Gestuelle automnale

Par Vicki Laforce

 

Là se cachent nos étés

Ce n’est pas que c’est mort en moi
tout s’est arrêté

brusquée parmi les fauves
le ciel est descendu
la montagne s’est aplanie

passe et repasse l’ombre, nos étés
l’oie des neiges aux aguets observe
elle et moi sommes dans le silence

l’or volé aux dieux
amours laissées pour mortes

le ciel redresse ses chiens
autant de fleurs, feuilles, générations
enfouies sous la montagne érodée

c’est là, là
j’irai quérir la petite voix

au centre de la tendresse
parmi les sépultures des Anciens
là où animaux et humains
dorment et veillent ensemble

là se cachent tous nos étés

théâtre des grands cycles du monde
volcan originel, chats et muguets
posent pour nous 

dans une gestuelle impossible
se fabrique le sol du ciel 

 

Du cœur de l’été

Il m’aura fallu arracher l’étincelle
voler aux dieux lumière et feu

du corps de la nuit
tu as pu m’extirper
diamant sauvage

cachées sous les ténèbres, nos vies
enchâssées d’heures sombres
attendent un détour 

je croyais l’été revenu
à vrai dire, je ne sais plus

les saisons t’appartiennent 

tandis que folle, je braconne au ciel
cet outil capable d’insérer le soleil
en ton cœur…

l’hiver lent glisse, trompe l’automne
m’envahit

 

La peau fragile du réel 

Nous avons avalé tant de soleils
pourchassé des ours 

survécu aux lunes, ses lions
ouvert les cercueils des aigles

ces êtres en nous
fous accourent vers l’aube
font exploser les frontières

la peau fragile du réel
sera la seule fidèle
ombre véritable

à te traverser
tandis que la chute s’annonce 

prend fin le rêve
des étés que nous fûmes

demain, nous traverserons cette nudité
propre à l’automne, corps nus
cœurs tombés

 

En l’amour des pays limitrophes 

Le temps des
empires est mort

ne me demandez
pas combien
combien de temps,
combien d’amours
combien de morts
parmi les empires 

juillet m’a prise
dans sa furie
enchaînée aux bêtes
douces, bêtes
sauvages 

mais l’automne
s’annonce déjà
déjà en ma peau 

trépassent les
cirques, clowns,
chameaux, rêves 

l’été et ses noces
s’écroulent en mes
veines
l’urgence est à l’exil,
reviens dans tes terres 

retourne le sol et
exige la tête des
enfers
car nous
traverserons ce
bestiaire où je vis 

où je vis le cœur
ferré à l’imaginaire
loin des corps, loin
des morts
en une saison
altière 

je serai toujours
amoureuse
des pays
limitrophes 

moi, l’été et ses
chimères

 

spleen d’octobre

enfermée à double escale
au centre la douleur, terre natale
compressée, je suis née trop fragile
pour mourir

*

l’automne se retourne
vers toi
je regrette ce cœur ouvert
recouvert de mines explosives
je trace des cercles couverts
autour des épines pensives
décidée à repeindre l’eau
autour du fleuve déserté
les barques forment dans l’étau
les ruines saignant de fierté
le sang des épaves tapies
le signe recherché s’estompait
dans l’ombre sous l’or des tapis
ces poètes que l’on trompait

 

Biographie

Originaire de Montréal, Vicki Laforce s’est consacrée à des études universitaires après avoir voyagé et fondé une famille : elle a obtenu une maîtrise en Histoire et une maîtrise en Études du religieux contemporain.
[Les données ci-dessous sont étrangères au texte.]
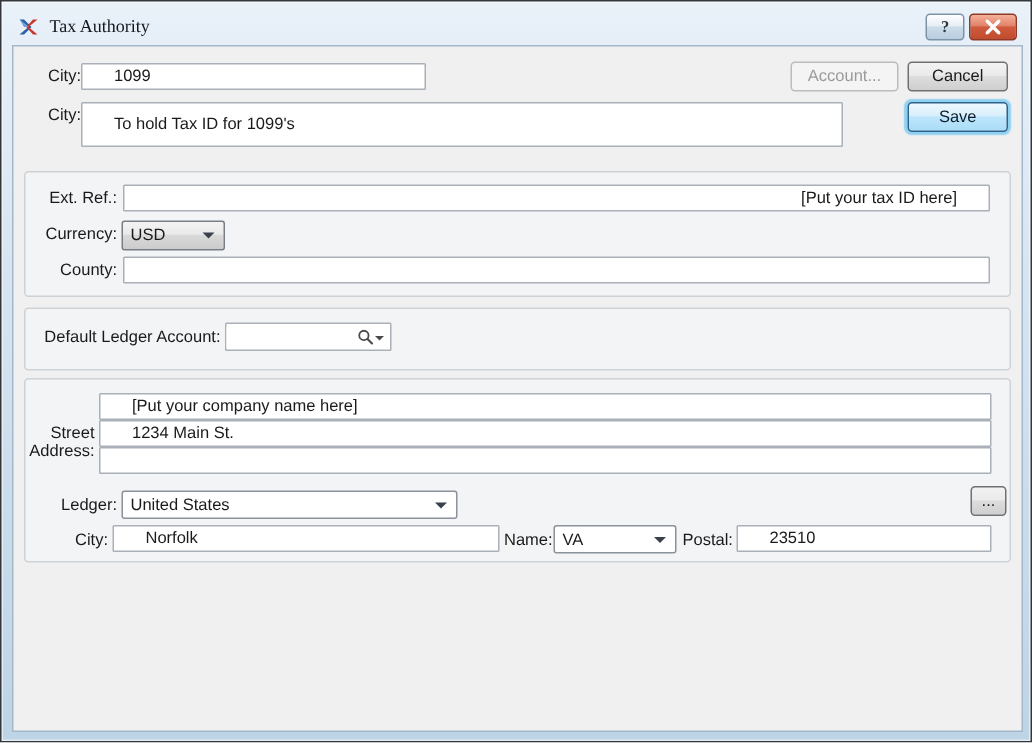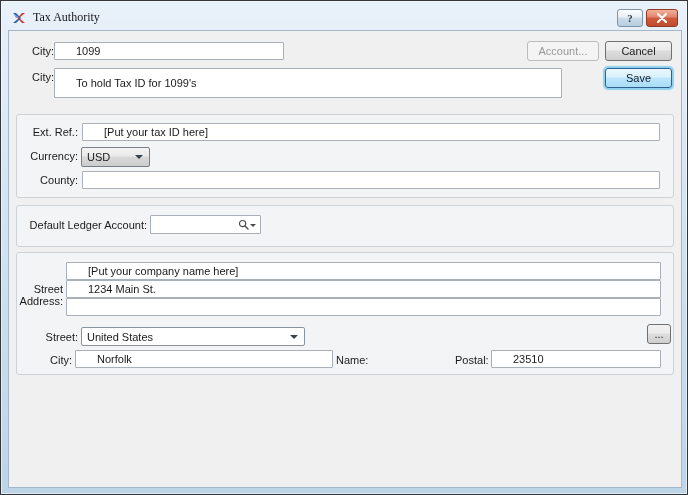--- a/index.html
+++ b/index.html
@@ -136,7 +136,7 @@
 
     <div class="groupbox" style="left:7px; top:83px; width:658px; height:84px;"></div>
     <div class="lbl r" style="left:3px; top:95px; width:66px;">Ext. Ref.:</div>
-    <input class="field" style="left: 73px; top: 92px; width: 578px; height: 18px;" value="[Put your tax ID here]">
+    <input class="field" style="left: 73px; top: 92px; width: 578px; height: 18px; text-align: right;" value="[Put your tax ID here]">
 
     <div class="lbl r" style="left:3px; top:119px; width:66px;">Currency:</div>
     <div class="combo combo-gray" style="left:72px; top:116px; width:69px; height:20px;">

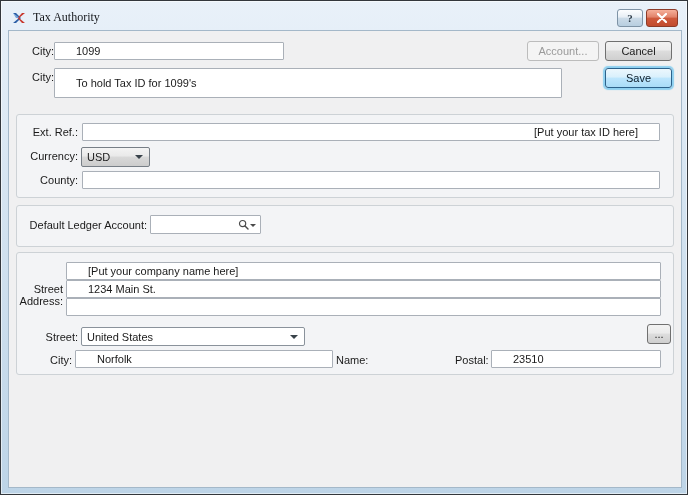--- a/index.html
+++ b/index.html
@@ -165,7 +165,7 @@
     <input class="field" style="left: 57px; top: 249px; width: 595px; height: 18px;" value="1234 Main St.">
     <input class="field" style="left: 57px; top: 267px; width: 595px; height: 18px;" value="">
 
-    <div class="lbl r" style="left:3px; top:300px; width:66px;">Street:</div>
+    <div class="lbl r" style="left:3px; top:300px; width:66px;">Ledger:</div>
     <div class="combo" style="left:72px; top:296px; width:224px; height:19px;">
       <span class="txt">United States</span>
       <span class="arrow-down"></span>

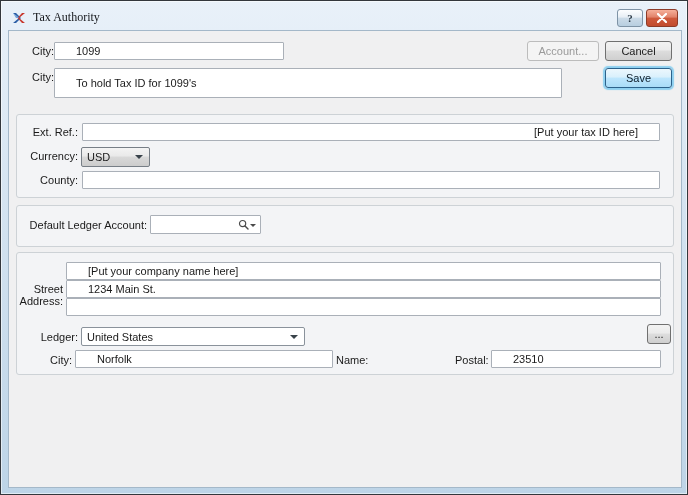--- a/index.html
+++ b/index.html
@@ -176,6 +176,10 @@
     <input class="field" style="left: 66px; top: 319px; width: 258px; height: 18px;" value="Norfolk">
 
     <div class="lbl" style="left:327px; top:323px;">Name:</div>
+    <div class="combo" style="left:360px; top:319px; width:82px; height:19px;">
+      <span class="txt">VA</span>
+      <span class="arrow-down"></span>
+    </div>
 
     <div class="lbl" style="left:446px; top:323px;">Postal:</div>
     <input class="field" style="left: 482px; top: 319px; width: 170px; height: 18px;" value="23510">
Elle aime beaucoup les grands classiques, surtout ceux du 19e siècle romantique et la poésie qu’il reflète. Elle s’intéresse aussi à la psychologie, à la philosophie et aux arts visuels : ses thèmes de prédilection nourrissent sa quête de sens, l’horizon philosophique et spirituel dans lequel elle navigue interrogeant grâce à celle-ci la place de la femme et de l’homme dans le monde d’aujourd’hui.